The antidepressant Cymbalta has recently been found to cause severe withdrawal when patients quit taking the drug. Clinically referred to as Cymbalta discontinuation syndrome, the condition’s symptoms include seizures, vision problems, loss of balance and “brain zaps.”
What is Cymbalta Discontinuation Syndrome?
According to the U.S. Food & Drug Administration (FDA), Cymbalta discontinuation syndrome is an antidepressant side effect that can cause “injury, distress and life management impacts” when a patient quits taking the drug. The condition is characterized by the following symptoms:
- Blurry vision
- Hot and cold flashes
- “Brain zaps”
- Suicidal thoughts
These symptoms can persist for weeks or even months after discontinuing Cymbalta, and can adversely affect the person’s job function and personal relationships. Withdrawal symptoms are typically less severe when the dosage is decreased slowly over time.
Cymbalta Warning Labels Misleadingly Suggest 1% Risk of Discontinuation Syndrome
Cymbalta’s labeling and prescription information state that the frequency of discontinuation syndrome “… occurred at a rate greater than or equal to 1%.” However, an analysis published in the Journal of Affective Disorders found that Cymbalta withdrawal is much more frequent and severe than reported by Eli Lilly.
In six double-blind trials paid for and conducted by the company, approximately 44% of patients treated with Cymbalta suffered withdrawal symptoms. In another open-label trial involving nearly 1,300 test subjects, about 51% of patients reported symptoms of Cymbalta discontinuation syndrome. The cumulative results of these trials indicate that about half of all Cymbalta users suffer moderate to severe withdrawal symptoms after quitting the drug, rather than the 1% reported by Eli Lilly.

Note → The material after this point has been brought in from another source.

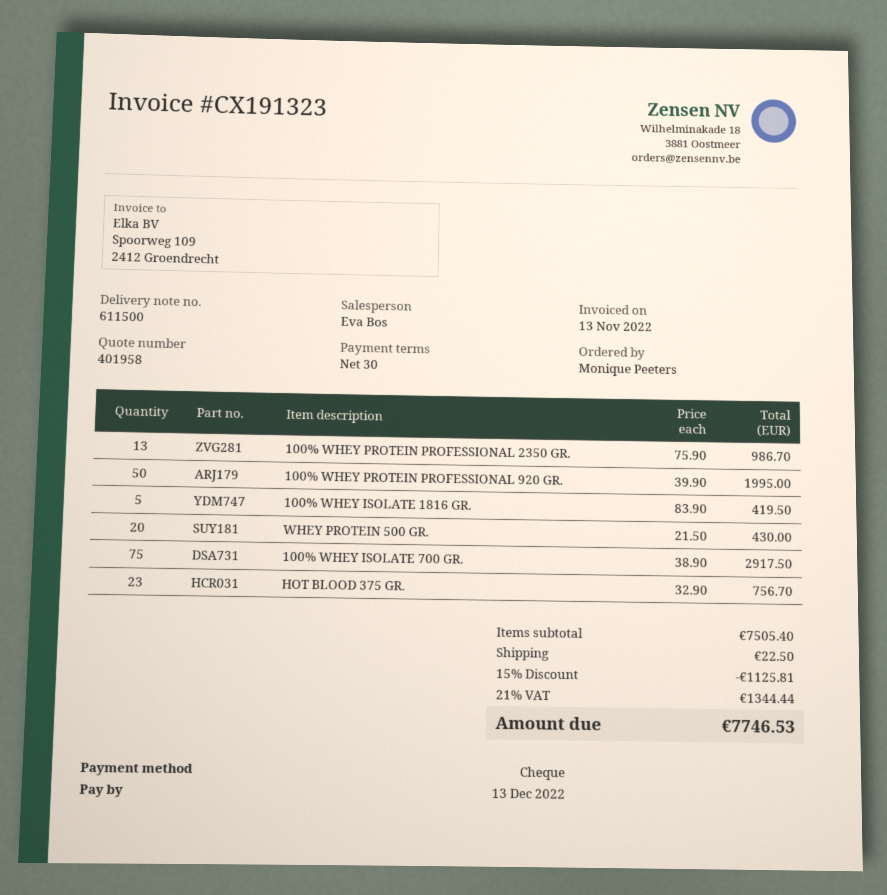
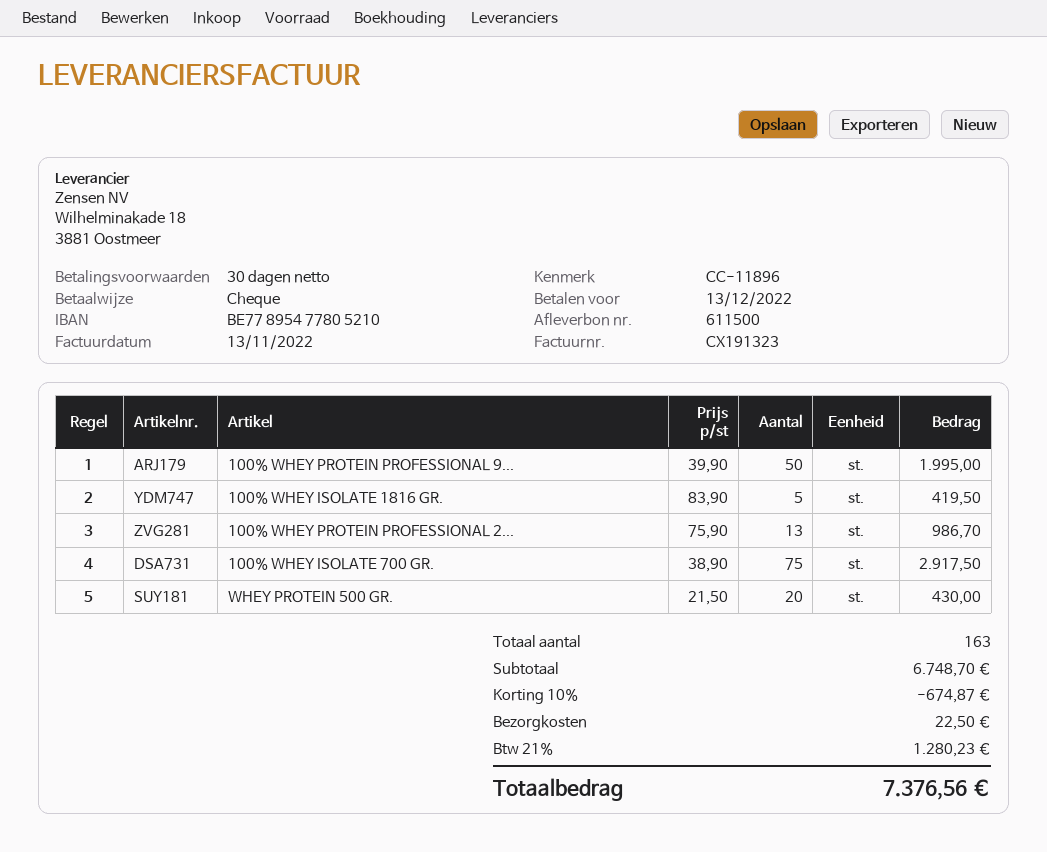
HOT BLOOD 375 GR.: 23 x 32.90 = 756.70 -> none
subtotal: 7505.40 -> 6748.70
discount: 15% = 1125.81 -> 10% = 674.87
tax: 21% = 1344.44 -> 21% = 1280.23
total: 7746.53 -> 7376.56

Quitting Cymbalta “Cold Turkey”
Eli Lilly states: “A gradual reduction in the dose rather than abrupt cessation is recommended whenever possible. If intolerable symptoms occur following a decrease in the dose or upon discontinuation of treatment, then resuming the previously prescribed dose may be considered. Subsequently, the physician may continue decreasing the dose but at a more gradual rate.”
Discontinuing treatment with Cymbalta should be preformed gradually. Do not go “cold turkey,” and NEVER stop taking a prescription drug without talking to your doctor first. If you are experiencing any of the symptoms listed in this article, or are feeling ill in any other way, you should contact your doctor immediately.”
While gradually decreasing the dosage of Cymbalta sounds reasonable in theory, this is nearly impossible to do since the drug is only available in 20, 30 and 60 mg dosages. Additionally, Cymbalta comes in capsule form, not as a tablet that can be divided.